We can expect some components of this problem to work themselves out naturally through time, even without specific countermeasures. VFM is a brand new mechanism, and all participants (candidates, media, voters, administrators) are moving rapidly up a learning curve. (Well, most voters are moving slowly, but still upward.) Voters will learn about the new media, increasing their impact. Electoral candidates will learn how to better allocate their time. Media will learn how to create more public benefit, and using less candidate time is a public benefit.

Launching the next VFM contest in September will spread media attention across five months, covering AMS Council policies in the fall, rather than just concentrating on a three-week election frenzy in January. That raises the possibility of excess demands on councillors’ time, but the distribution of effort through the semester will be more in line with voters’ information needs.

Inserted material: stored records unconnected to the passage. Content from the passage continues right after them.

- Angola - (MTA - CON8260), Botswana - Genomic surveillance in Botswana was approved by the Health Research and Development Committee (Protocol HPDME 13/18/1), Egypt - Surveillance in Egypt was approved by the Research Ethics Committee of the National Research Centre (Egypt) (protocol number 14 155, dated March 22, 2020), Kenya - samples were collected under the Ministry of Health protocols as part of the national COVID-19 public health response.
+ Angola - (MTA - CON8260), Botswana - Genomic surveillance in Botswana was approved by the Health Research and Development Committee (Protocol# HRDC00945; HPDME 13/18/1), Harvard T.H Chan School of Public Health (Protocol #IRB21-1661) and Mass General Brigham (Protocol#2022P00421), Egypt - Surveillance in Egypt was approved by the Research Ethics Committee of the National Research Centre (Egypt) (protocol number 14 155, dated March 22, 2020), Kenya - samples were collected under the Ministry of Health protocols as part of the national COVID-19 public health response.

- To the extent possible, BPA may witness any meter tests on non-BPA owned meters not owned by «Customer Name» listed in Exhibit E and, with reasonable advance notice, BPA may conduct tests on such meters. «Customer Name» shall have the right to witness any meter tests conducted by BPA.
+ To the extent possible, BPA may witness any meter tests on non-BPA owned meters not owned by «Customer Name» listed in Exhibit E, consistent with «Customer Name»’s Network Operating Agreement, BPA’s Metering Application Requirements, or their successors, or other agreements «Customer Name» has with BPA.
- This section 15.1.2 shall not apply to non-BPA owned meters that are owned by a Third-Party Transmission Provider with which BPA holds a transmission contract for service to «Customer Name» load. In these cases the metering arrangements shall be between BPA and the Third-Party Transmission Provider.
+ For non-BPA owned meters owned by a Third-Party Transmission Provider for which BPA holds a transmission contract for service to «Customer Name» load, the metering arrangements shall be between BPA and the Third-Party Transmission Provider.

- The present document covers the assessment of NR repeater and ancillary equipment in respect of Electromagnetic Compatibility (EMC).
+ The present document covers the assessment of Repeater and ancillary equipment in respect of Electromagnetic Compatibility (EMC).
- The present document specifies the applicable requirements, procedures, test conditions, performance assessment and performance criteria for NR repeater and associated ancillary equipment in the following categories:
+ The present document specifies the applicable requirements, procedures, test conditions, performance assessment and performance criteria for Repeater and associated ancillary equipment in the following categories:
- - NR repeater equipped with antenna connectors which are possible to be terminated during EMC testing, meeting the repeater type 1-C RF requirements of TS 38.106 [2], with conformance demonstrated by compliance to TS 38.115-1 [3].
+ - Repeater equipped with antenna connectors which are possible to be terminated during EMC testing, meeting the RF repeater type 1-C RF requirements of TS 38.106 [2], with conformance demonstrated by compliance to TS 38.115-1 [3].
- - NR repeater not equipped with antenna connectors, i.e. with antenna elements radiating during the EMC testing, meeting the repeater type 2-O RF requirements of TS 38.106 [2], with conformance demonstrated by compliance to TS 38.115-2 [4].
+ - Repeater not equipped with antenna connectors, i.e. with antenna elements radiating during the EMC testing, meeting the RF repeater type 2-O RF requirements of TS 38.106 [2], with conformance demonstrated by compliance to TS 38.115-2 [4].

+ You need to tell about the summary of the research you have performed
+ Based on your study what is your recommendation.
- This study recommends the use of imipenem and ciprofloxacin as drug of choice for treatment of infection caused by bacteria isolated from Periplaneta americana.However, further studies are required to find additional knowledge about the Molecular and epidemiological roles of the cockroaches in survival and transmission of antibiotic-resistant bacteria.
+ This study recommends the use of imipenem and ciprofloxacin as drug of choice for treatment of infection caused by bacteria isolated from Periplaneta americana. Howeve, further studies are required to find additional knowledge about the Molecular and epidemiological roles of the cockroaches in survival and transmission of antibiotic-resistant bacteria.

The AMS should take another look at how best to sequence the various possible stages of electoral campaigning – announcing candidacy, responding to media, active campaigning etc. One goal has always been to make campaigning effective without excessive time commitments, but VFM offers new ways to do that. For example, the VFM Committee Report recommended: “Allow candidates to declare their intent to run in mid-November, initiate non-public campaign period until the beginning of formal campaigning” (page 15).

Clearly the media can coordinate better to reduce duplication of their questions to candidates. But election administrators should beware the temptation to step in and impose a solution. Freedom of the press is a key political principle; government control of the media is to be avoided. Remember that VFM is intended not just for student elections, but more importantly as a model for reforming our national political systems.

Voluntary adherence to a consensus on best-practice media principles may be enough. For example, media contestants could create a question pool for each electoral candidate, with a few core questions plus one contributed by each contestant. The candidate can answer just the one list, and all media can use the answers.

Media should monitor each other’s behaviour in serving the public interest, and reflect those assessments in their media voting recommendations. They can thus encourage each other to use candidates’ time efficiently by:
- preparing for interviews;
- not asking questions that already have answers published;
- posting the full interview recording and transcript on the web;
- allowing any copying and re-use of their material as long as it’s credited.

This approach to sharing information is referred to as “Open Access” on page 14 of the VFM Committee Report. See www.creativecommons.org for info on the global Open Access movement. VFM can be seen as a mechanism for funding a creative commons.

UBC election administrators should consult with the media to decide what mix of coordination mechanisms (rules, consensus principles etc.) would work best. AMS Council and its next VFM Committee should also keep in mind the likely impacts on candidates’ time when they discuss next year’s contest design, including total award pool, number of awards, and entry fee or other entry hurdle.